Les États aussi s’organisent, plus de 40 pays de la Région africaine ont élaboré des politiques nationales sur la médecine traditionnelle en 2022, contre huit pays seulement en 2000. Trente pays ont intégré la médecine traditionnelle dans leurs politiques nationales, soit une amélioration de 100 % par rapport à la situation en 2000. En outre, 39 pays ont établi des cadres réglementaires régissant l’activité des tradipraticiens, contre un seul pays en 2000, ce qui témoigne d’un véritable progrès exponentiel sur ces questions. L’un des signes positifs qui attestent de la collaboration des systèmes de santé traditionnels et conventionnels au profit des patients est le fait que les références de patients entre les deux secteurs sont désormais une pratique courante dans 17 pays.
Le Ghana, qui fait office de modèle sur le continent, a construit des cliniques de médecine traditionnelle dans 55 hôpitaux régionaux à ce jour.
En janvier 2016, le gouvernement ivoirien a adopté un décret qui interdit aux praticiens de la médecine traditionnelle de faire de la publicité et de s’attribuer des titres de la médecine conventionnelle tels que « docteur » ou « professeur ».
Ces deux dispositions font partie du nouveau « code d’éthique et de déontologie des praticiens de la médecine et de la pharmacopée traditionnelle » prévu par la loi du 20 juillet 2015. Ce code organise l’ensemble des règles que doivent respecter les « tradipraticiens », comme celle de justifier d’un minimum de connaissance et de savoir-faire avant de diagnostiquer ou de soigner qui que ce soit.
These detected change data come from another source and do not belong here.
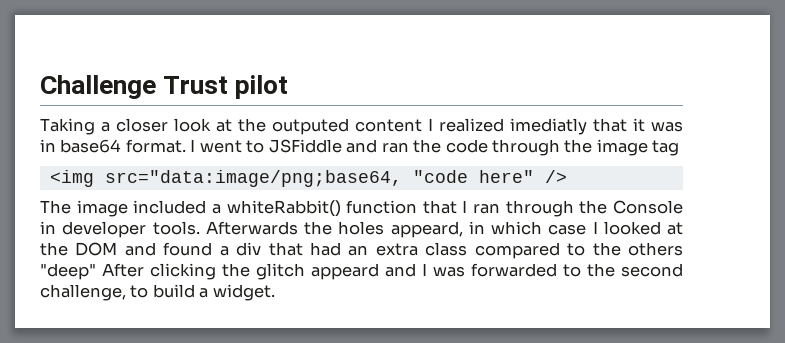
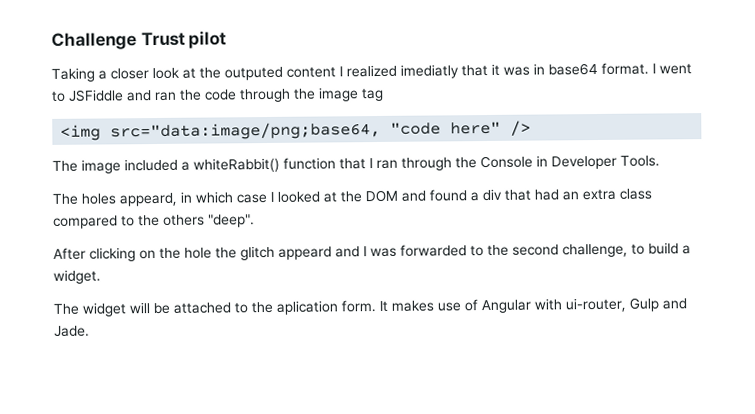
- The image included a whiteRabbit() function that I ran through the Console in developer tools. Afterwards the holes appeard, in which case I looked at the DOM and found a div that had an extra class compared to the others "deep" After clicking the glitch appeard and I was forwarded to the second challenge, to build a widget.
+ The image included a whiteRabbit() function that I ran through the Console in Developer Tools.
+ The holes appeard, in which case I looked at the DOM and found a div that had an extra class compared to the others "deep".
+ After clicking on the hole the glitch appeard and I was forwarded to the second challenge, to build a widget.
+ The widget will be attached to the aplication form. It makes use of Angular with ui-router, Gulp and Jade.

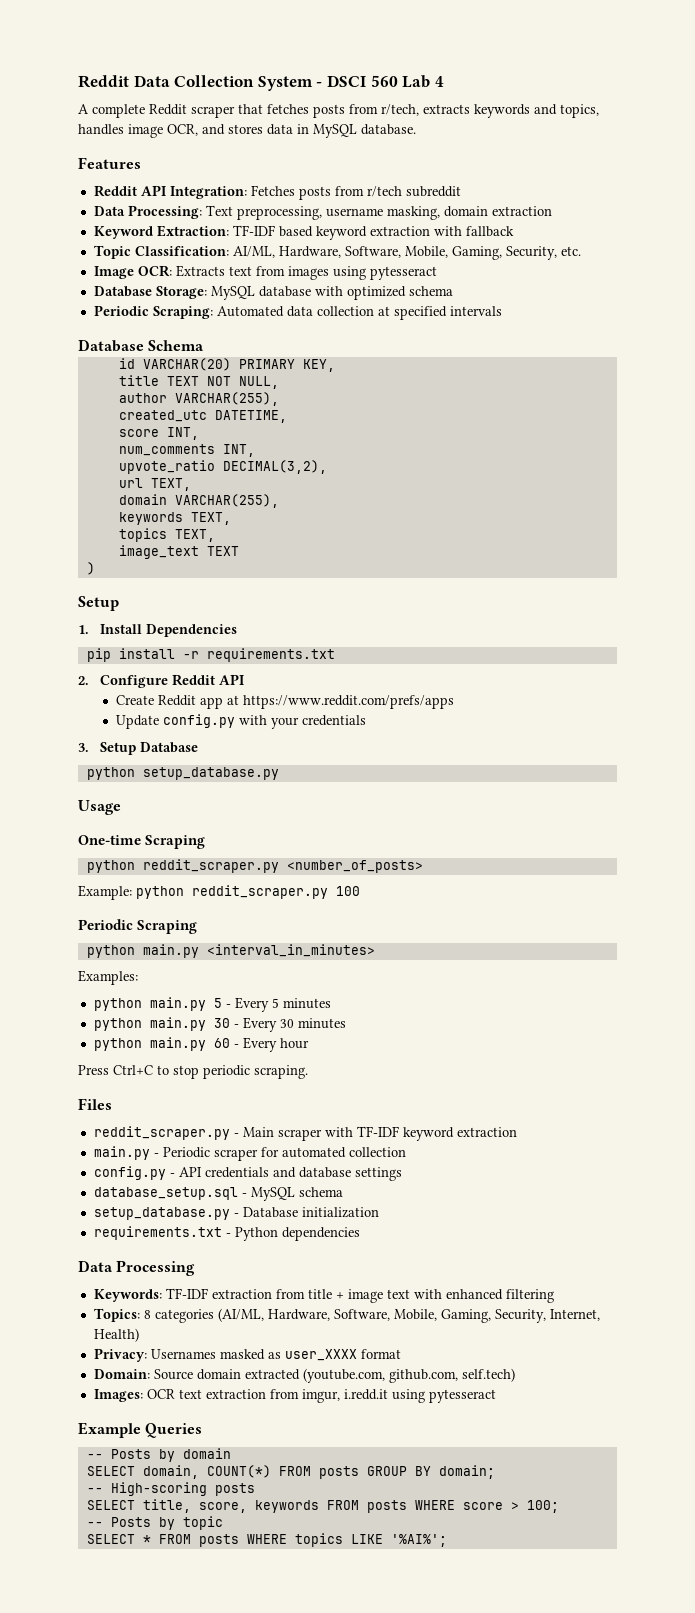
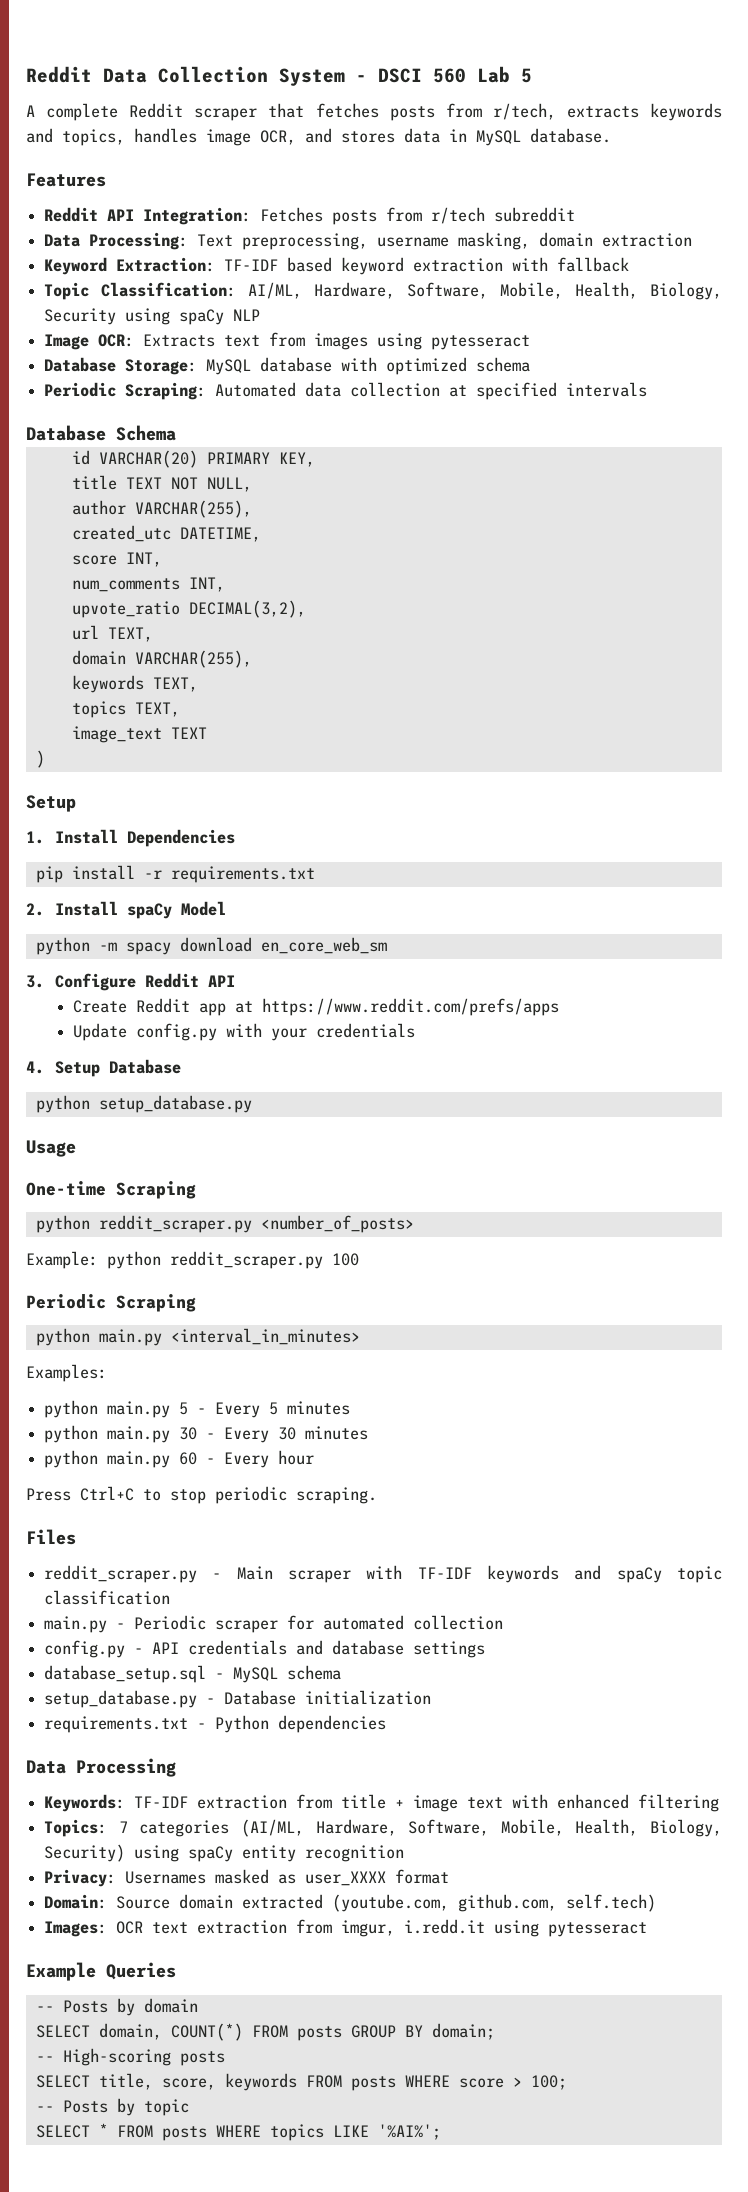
- Reddit Data Collection System - DSCI 560 Lab 4
+ Reddit Data Collection System - DSCI 560 Lab 5
- Topic Classification: AI/ML, Hardware, Software, Mobile, Gaming, Security, etc.
+ Topic Classification: AI/ML, Hardware, Software, Mobile, Health, Biology, Security using spaCy NLP
- 2. Configure Reddit API
+ 2. Install spaCy Model
+ python -m spacy download en_core_web_sm
+ 3. Configure Reddit API
- 3. Setup Database
+ 4. Setup Database
- reddit_scraper.py - Main scraper with TF-IDF keyword extraction
+ reddit_scraper.py - Main scraper with TF-IDF keywords and spaCy topic classification
- Topics: 8 categories (AI/ML, Hardware, Software, Mobile, Gaming, Security, Internet, Health)
+ Topics: 7 categories (AI/ML, Hardware, Software, Mobile, Health, Biology, Security) using spaCy entity recognition

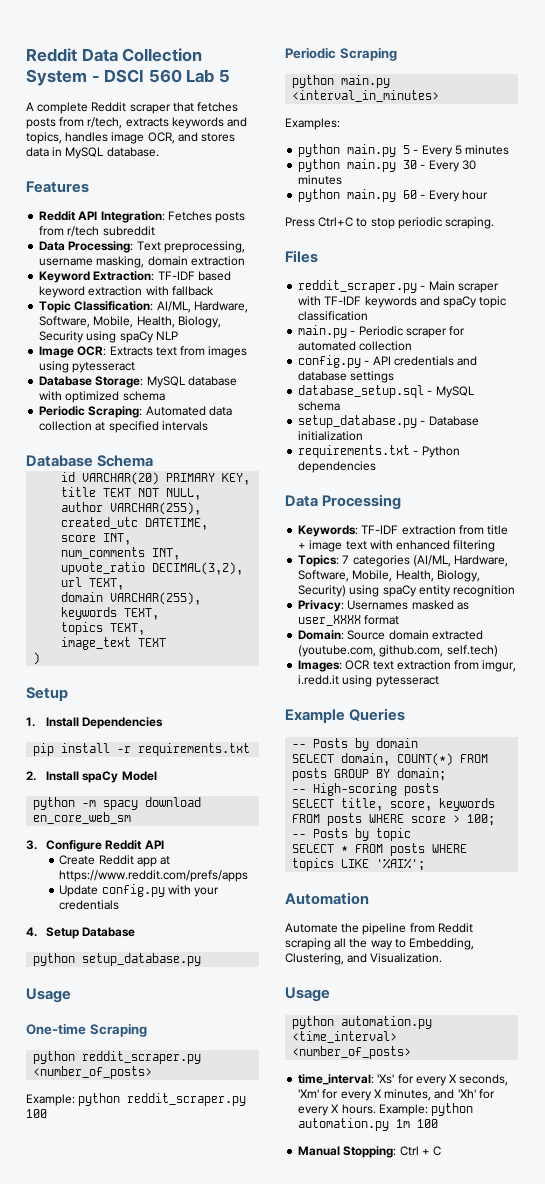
+ Automation
+ Automate the pipeline from Reddit scraping all the way to Embedding, Clustering, and Visualization.
+ Usage
+ python automation.py <time_interval> <number_of_posts>
+ time_interval: 'Xs' for every X seconds, 'Xm' for every X minutes, and 'Xh' for every X hours. Example: python automation.py 1m 100
+ Manual Stopping: Ctrl + C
Il a aussi proscrit l’utilisation de parties du corps ou d’organes humains aux fins de soins thérapeutiques de médecine traditionnelle.
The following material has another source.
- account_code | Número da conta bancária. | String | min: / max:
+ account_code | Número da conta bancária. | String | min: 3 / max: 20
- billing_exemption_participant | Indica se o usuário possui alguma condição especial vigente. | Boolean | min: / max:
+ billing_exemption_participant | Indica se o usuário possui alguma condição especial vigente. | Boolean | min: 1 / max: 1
Ceci n’est qu’un exemple des nombreuses mesures prises à l’échelle des nations africaines pour structurer à nouveau l’usage des médecines et sensibiliser les populations.
Ainsi, 25 pays ont intégré la médecine traditionnelle dans leurs programmes de formation en sciences de la santé, tandis que 20 autres ont conçu des programmes de formation destinés aux tradipraticiens et aux étudiants en sciences de la santé, afin de renforcer les ressources humaines en médecine traditionnelle comme dans les soins de santé primaires.
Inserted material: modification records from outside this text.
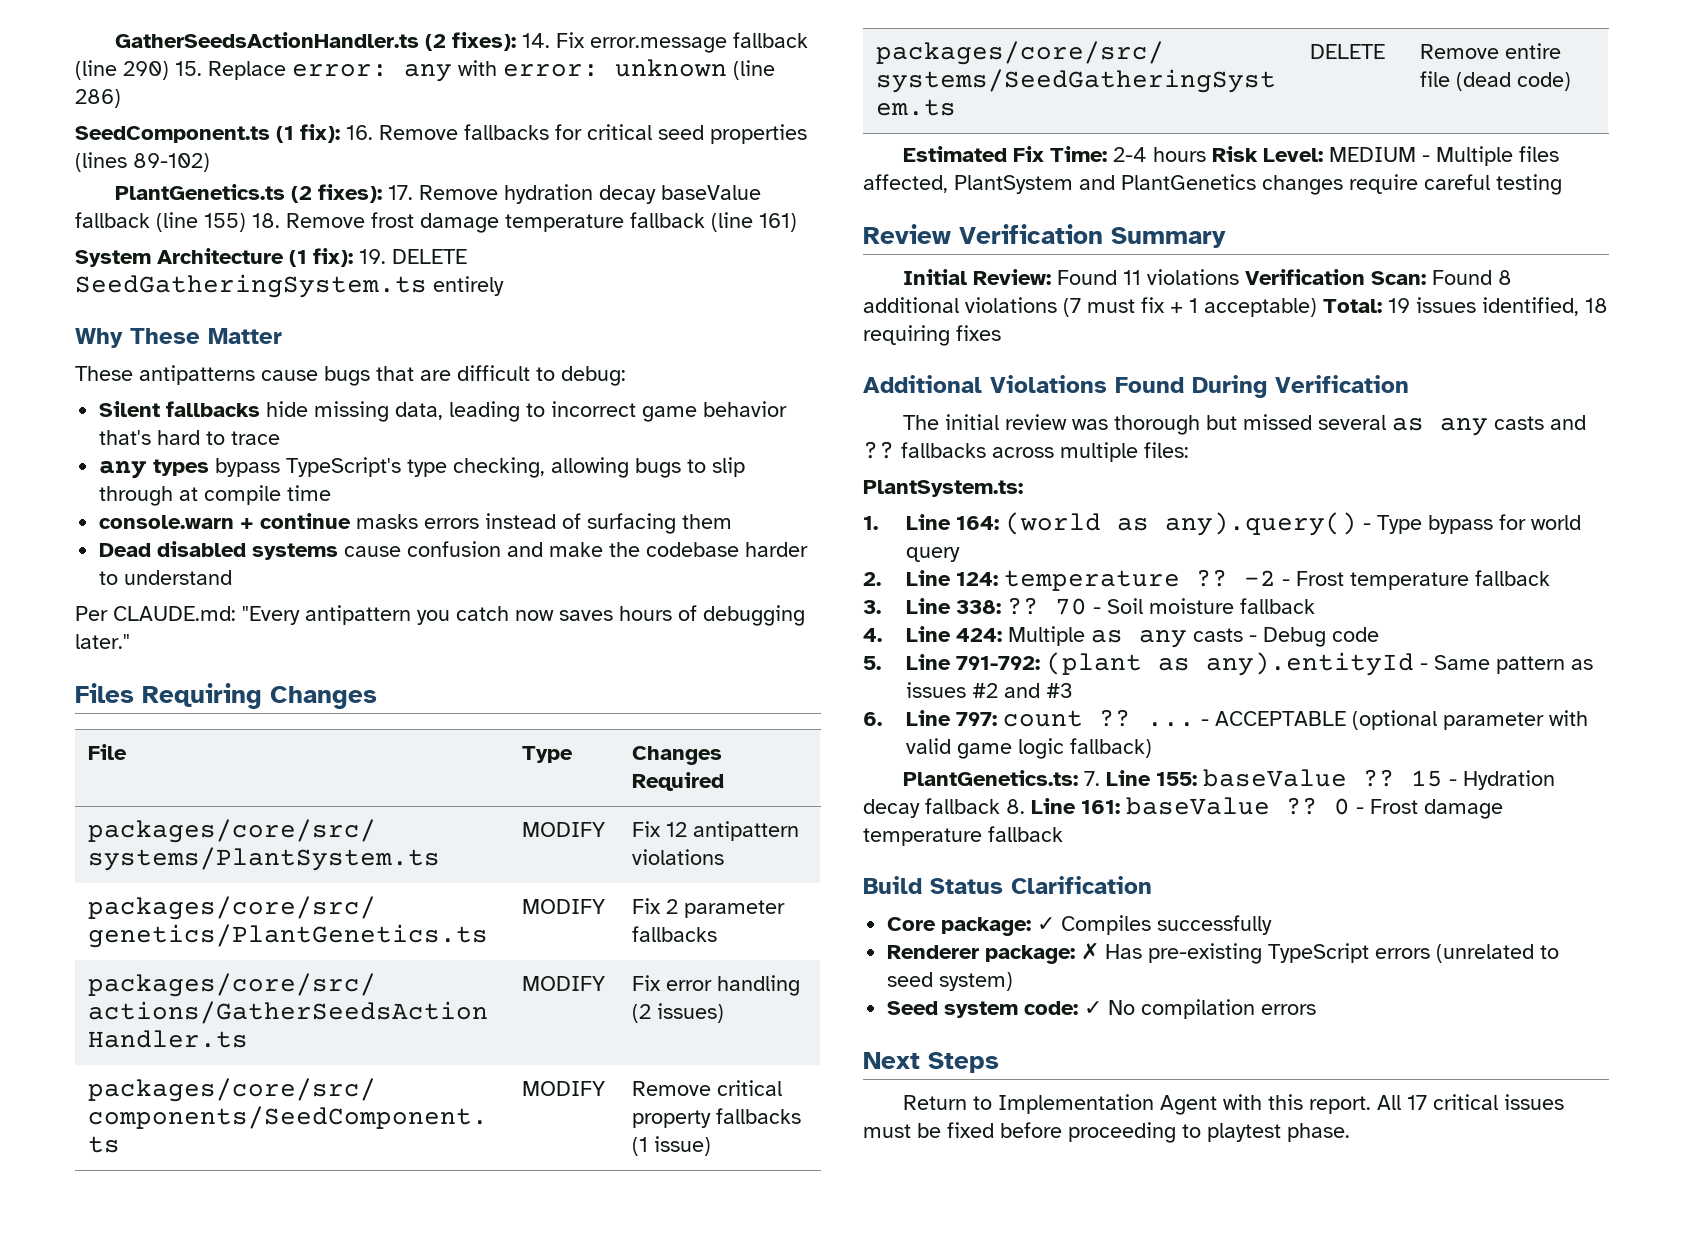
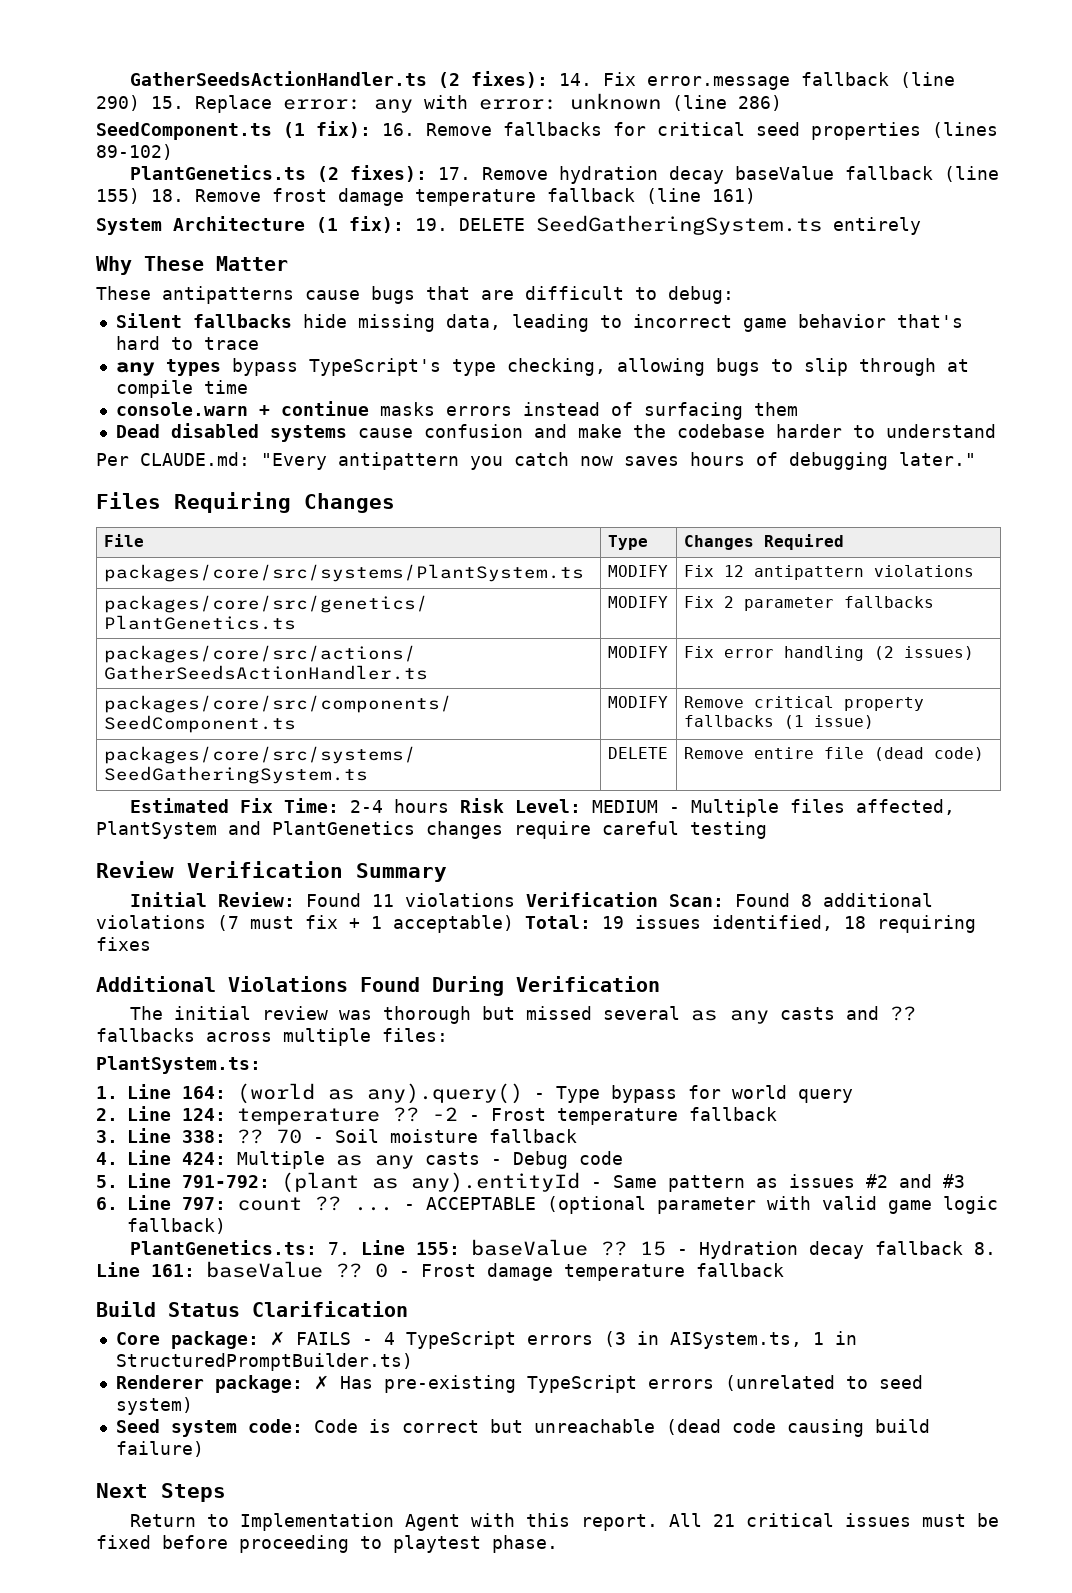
- Core package: ✓ Compiles successfully
+ Core package: ✗ FAILS - 4 TypeScript errors (3 in AISystem.ts, 1 in StructuredPromptBuilder.ts)
- Seed system code: ✓ No compilation errors
+ Seed system code: Code is correct but unreachable (dead code causing build failure)
- All 17 critical issues must be fixed before proceeding to playtest phase.
+ All 21 critical issues must be fixed before proceeding to playtest phase.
Dix-neuf pays ont aussi mis en place des unités de fabrication locale de médicaments à base de plantes, et dans 14 pays le nombre de médicaments à base de plante enregistrés auprès des autorités nationales de réglementation est passé de 20 médicaments en 2000 à plus de 100 cette année d’après l’OMS.
À l’échelle mondiale, quelque 40 % des produits pharmaceutiques autorisés utilisés aujourd’hui sont issus de substances naturelles, ce qui souligne l’importance vitale des questions de durabilité et d’éco-responsabilité.
Aujourd’hui, avec 34 instituts de recherche consacrés à la recherche-développement en médecine traditionnelle dans 26 pays en Afrique, ce secteur recèle un potentiel économique important, à condition qu’il bénéficie d’une promotion appropriée à l’échelle internationale.
Les médecines traditionnelles constituent donc un véritable enjeu international et il est nécessaire, voire vital, que le continent africain trouve son compte dans cet échiquier économique.